CTT would not have started if it had not been for the strong support of two individuals who were willing to back me and my ideas at a very early stage - Peter Wheeler of the iFormation Group and Charles Dunstone of Carphone Warehouse.

In what ways do you think e-business and Internet technology can be put to charitable use?
Firstly, in communication: charities, their workers, supporters, volunteers and donors form communities that share information, needs, interests and activities. The Web is a natural medium for this communication and although there is some use being made of the Internet for this purpose, the potential for growth is huge. Secondly, in transaction: charities need to offer easy, hassle free and fun ways to give (either time or money) that fit with people's lives. If their supporters increasingly live over the Internet, then they should. Thirdly, in data management: charities and their stakeholders could get more from their relationships if more of the learning, expertise and information created by their interaction was recorded and made available to improve future contact.

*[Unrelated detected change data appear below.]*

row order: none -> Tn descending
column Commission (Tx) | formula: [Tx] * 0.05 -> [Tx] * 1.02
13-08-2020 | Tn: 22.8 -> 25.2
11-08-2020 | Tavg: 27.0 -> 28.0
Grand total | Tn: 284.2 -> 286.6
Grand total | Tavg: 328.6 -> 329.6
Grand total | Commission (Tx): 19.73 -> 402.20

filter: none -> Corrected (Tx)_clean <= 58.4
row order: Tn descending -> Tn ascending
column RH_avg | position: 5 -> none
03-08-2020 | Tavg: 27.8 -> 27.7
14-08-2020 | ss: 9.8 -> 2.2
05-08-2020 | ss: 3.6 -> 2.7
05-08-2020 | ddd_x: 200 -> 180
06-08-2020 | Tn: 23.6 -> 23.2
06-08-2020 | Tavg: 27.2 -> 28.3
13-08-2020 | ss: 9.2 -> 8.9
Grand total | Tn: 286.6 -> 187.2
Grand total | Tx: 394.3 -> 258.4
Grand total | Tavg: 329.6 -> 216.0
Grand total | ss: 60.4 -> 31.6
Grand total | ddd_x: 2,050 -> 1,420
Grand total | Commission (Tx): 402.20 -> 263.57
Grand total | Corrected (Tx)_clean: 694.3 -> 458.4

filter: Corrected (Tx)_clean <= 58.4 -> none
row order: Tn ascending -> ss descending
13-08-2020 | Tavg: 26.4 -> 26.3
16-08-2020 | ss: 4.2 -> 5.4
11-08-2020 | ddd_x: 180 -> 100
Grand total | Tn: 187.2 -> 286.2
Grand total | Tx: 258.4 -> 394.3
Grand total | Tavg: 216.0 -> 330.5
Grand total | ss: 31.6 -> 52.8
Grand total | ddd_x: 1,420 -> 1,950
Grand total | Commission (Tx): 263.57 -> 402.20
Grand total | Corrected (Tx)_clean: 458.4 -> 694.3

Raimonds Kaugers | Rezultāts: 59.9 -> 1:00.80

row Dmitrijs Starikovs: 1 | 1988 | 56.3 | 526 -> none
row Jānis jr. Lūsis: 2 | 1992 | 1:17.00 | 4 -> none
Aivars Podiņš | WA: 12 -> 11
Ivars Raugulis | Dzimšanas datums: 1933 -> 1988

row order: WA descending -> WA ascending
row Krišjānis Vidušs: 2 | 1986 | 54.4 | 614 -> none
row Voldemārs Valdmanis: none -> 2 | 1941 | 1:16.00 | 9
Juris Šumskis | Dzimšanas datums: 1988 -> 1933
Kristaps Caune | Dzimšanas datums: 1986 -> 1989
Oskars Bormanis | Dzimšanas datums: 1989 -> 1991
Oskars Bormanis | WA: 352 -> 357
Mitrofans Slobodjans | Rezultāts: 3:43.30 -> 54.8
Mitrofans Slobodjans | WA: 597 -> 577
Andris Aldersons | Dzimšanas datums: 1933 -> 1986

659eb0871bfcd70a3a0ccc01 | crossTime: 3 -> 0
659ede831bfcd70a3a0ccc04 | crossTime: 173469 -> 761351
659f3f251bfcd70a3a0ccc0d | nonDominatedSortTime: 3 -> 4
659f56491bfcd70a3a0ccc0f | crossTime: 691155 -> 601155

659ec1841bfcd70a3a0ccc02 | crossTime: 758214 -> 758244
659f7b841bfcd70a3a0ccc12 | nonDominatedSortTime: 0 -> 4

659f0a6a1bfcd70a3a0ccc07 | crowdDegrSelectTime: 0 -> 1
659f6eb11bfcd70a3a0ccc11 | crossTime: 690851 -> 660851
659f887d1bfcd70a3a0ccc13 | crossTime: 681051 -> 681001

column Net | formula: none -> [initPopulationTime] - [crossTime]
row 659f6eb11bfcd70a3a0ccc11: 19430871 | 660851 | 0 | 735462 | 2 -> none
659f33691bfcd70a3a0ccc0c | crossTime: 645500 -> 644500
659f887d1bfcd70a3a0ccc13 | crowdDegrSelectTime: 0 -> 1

Which sort of charities will benefit the most from CTT - the large multi-national ones or the small, nearly anonymous causes?
To gain critical mass we signed five of the top UK charities for our launch. These charities have the resources to show leadership to the sector. CTT raffle technology is priced on the basis of use - so charities that use it a lot pay more than those which use it a little. This pricing mechanism creates a level playing field in recognition that there are many smaller 'nearly anonymous' charities that do excellent work.

People may shop online for certain items, but what makes you think they are going to donate online?
Donations and raffle purchases fit the profile of ideal online transactions - they're fast, there's no physical fulfilment and the online experience can be more rewarding than the offline equivalent.

The 11 September terrorist attacks illustrates this very clearly. For example: Yahoo! had, by 20 September, raised more than $20m online for the American Red Cross. The American Red Cross raised over $1m online in 12 hours at a rate of one donation per second. And the Salvation Army estimates that $2m of the $4m it raised in the first days after the attacks was donated online.

Was it hard to convince charities of the value of using new technology?
Not difficult, just slow. I think that charities are very aware of the benefits of new technology and how they can help create efficiencies. The problem is that building the right system takes expertise, time and money and mistakes can be costly. The charity sector is very risk averse and so gaining their confidence has taken time.

By working for charity now, are you seeking redemption for 10 years working at an investment bank?
Charity is no purgatory and investment banking is no hell - although the latter is closer.

Seriously, as an ex-investment banker, there must be something in this for you, right?
Yes, there is. I feel fitter, happier, more balanced and fulfilled now than I felt in 10 years of investment banking. I have unearthed a 'job' that motivates me to the extent that it ceases to feel like work. There are risks, difficulties and challenges on the way yet the reward is worth more than money.